ASSIGNMENT:
Please repeat exactly the lines below from the one containing "(398, 437) none" down to the one containing "(326, 1181) none", both included, and nothing else.
** DATA FOR THIS TASK follows **
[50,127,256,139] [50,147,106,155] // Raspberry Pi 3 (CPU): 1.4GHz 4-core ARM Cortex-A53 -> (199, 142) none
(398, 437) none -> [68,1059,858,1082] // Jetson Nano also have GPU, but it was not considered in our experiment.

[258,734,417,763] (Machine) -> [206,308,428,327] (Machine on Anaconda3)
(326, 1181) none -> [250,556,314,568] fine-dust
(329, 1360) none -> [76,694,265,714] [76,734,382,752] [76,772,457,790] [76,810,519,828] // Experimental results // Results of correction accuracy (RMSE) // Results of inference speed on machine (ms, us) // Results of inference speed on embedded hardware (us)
** End of DATA FOR THIS TASK **
REPLY TO THE TASK:
(398, 437) none -> [68,1059,858,1082] // Jetson Nano also have GPU, but it was not considered in our experiment.

[258,734,417,763] (Machine) -> [206,308,428,327] (Machine on Anaconda3)
(326, 1181) none -> [250,556,314,568] fine-dust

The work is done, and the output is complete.